▸ Task description
The records below hold a stretch from the line with "customer number: CU53747 -> CU56527" through the line with "balance: 2192.10 -> 2350.10"; return exactly those lines, ends included, and nothing more.

Data entries
-------
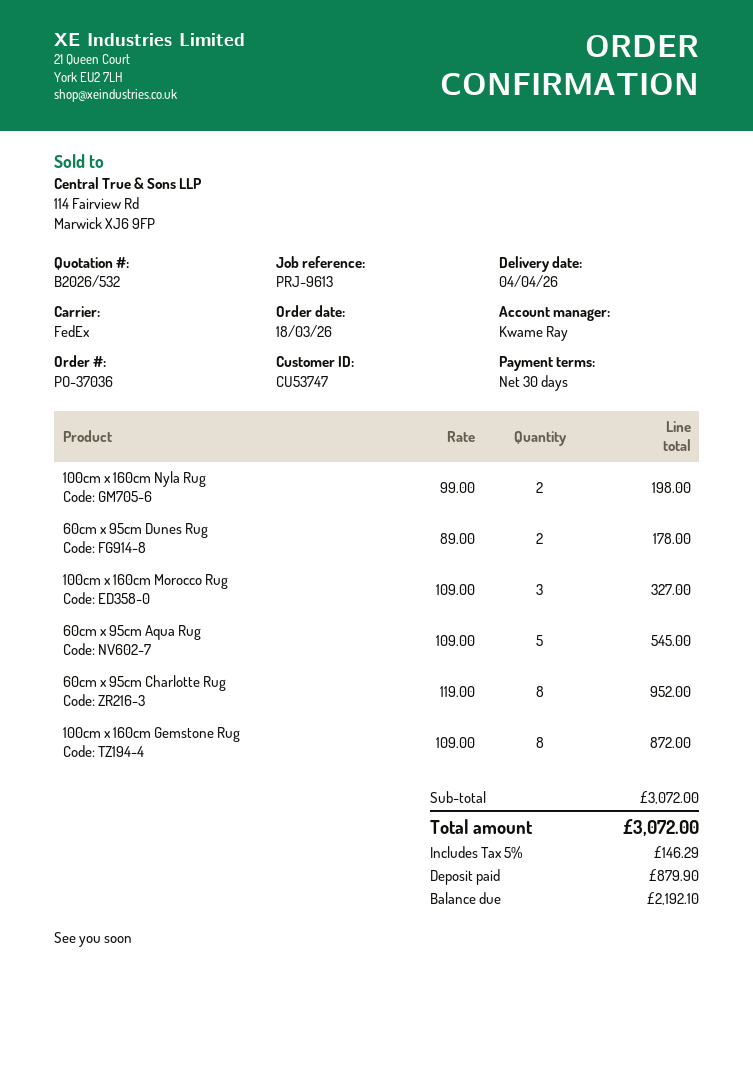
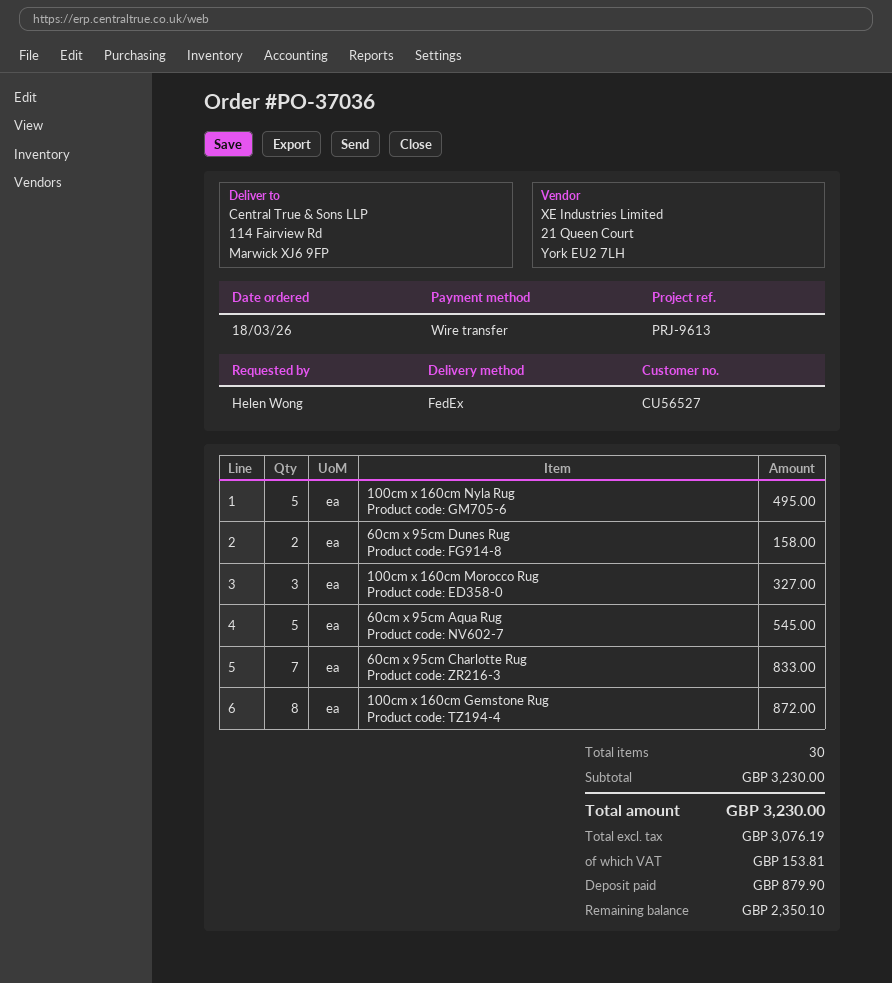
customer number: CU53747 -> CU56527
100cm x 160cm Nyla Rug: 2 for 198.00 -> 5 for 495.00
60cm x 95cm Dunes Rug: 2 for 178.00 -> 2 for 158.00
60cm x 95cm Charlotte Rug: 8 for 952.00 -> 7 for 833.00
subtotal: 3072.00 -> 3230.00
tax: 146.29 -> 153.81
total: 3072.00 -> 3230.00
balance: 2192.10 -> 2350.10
-------
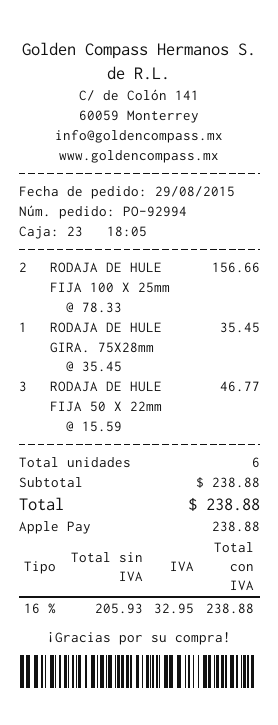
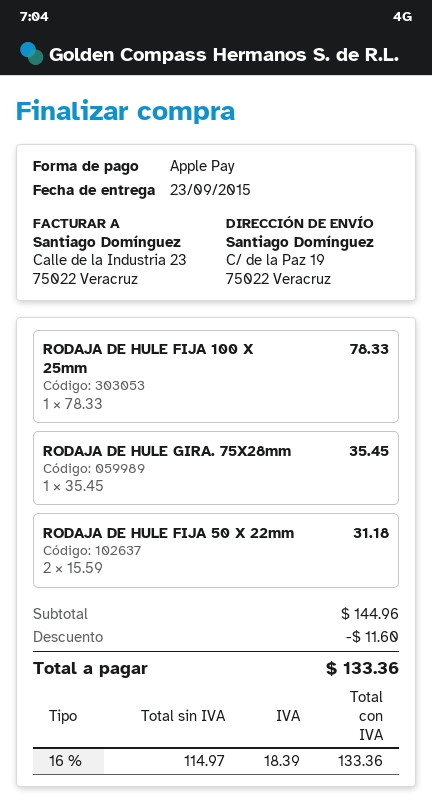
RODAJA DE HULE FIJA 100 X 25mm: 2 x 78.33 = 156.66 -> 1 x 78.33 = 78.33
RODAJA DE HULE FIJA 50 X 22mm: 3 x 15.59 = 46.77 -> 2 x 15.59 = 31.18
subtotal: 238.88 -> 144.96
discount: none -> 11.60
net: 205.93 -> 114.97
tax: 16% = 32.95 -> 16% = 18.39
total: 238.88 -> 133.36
-------
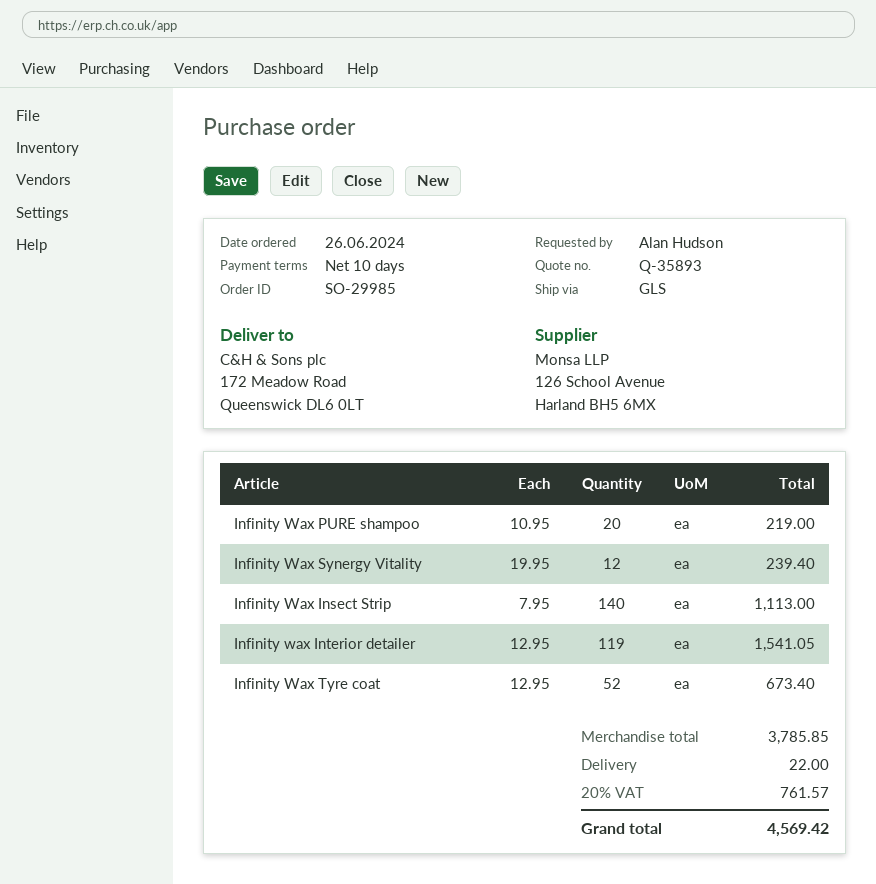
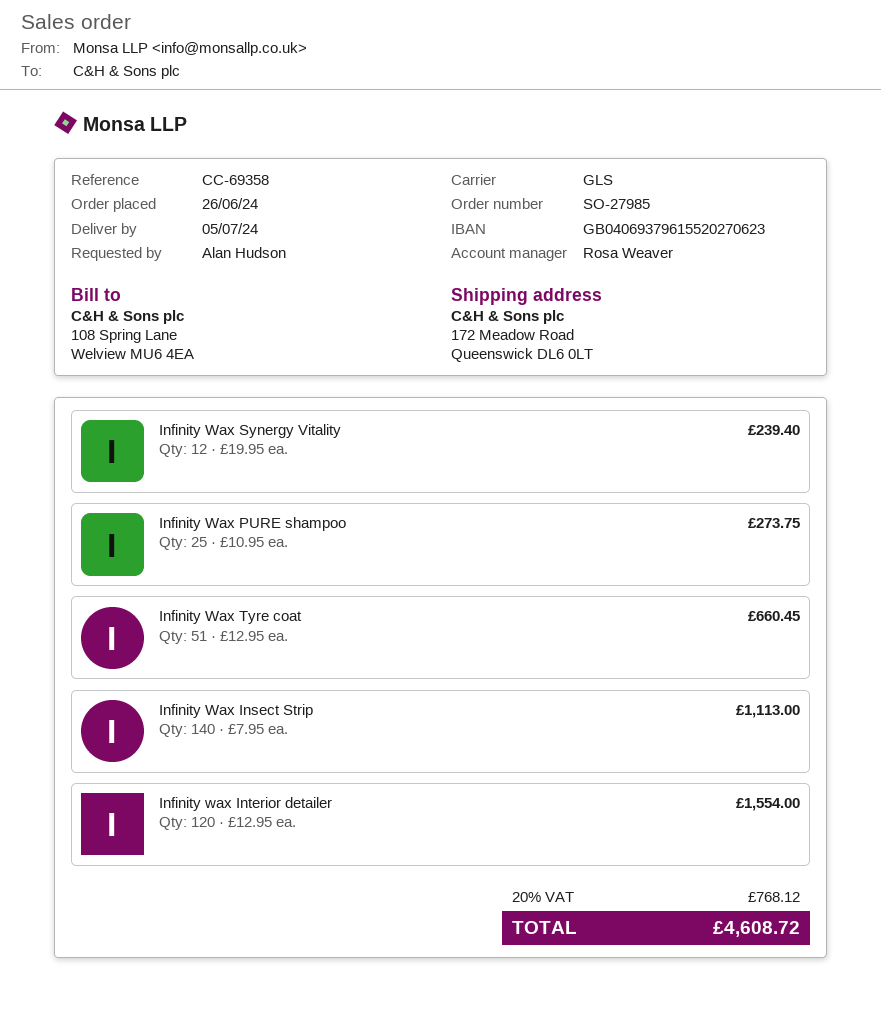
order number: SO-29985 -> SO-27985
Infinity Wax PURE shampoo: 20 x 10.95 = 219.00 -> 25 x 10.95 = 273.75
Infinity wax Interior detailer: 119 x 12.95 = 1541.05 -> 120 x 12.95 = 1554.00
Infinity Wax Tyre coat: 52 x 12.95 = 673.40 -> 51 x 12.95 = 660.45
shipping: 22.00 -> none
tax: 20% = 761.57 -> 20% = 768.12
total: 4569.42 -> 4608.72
-------
▸ Solution for this exercise
customer number: CU53747 -> CU56527
100cm x 160cm Nyla Rug: 2 for 198.00 -> 5 for 495.00
60cm x 95cm Dunes Rug: 2 for 178.00 -> 2 for 158.00
60cm x 95cm Charlotte Rug: 8 for 952.00 -> 7 for 833.00
subtotal: 3072.00 -> 3230.00
tax: 146.29 -> 153.81
total: 3072.00 -> 3230.00
balance: 2192.10 -> 2350.10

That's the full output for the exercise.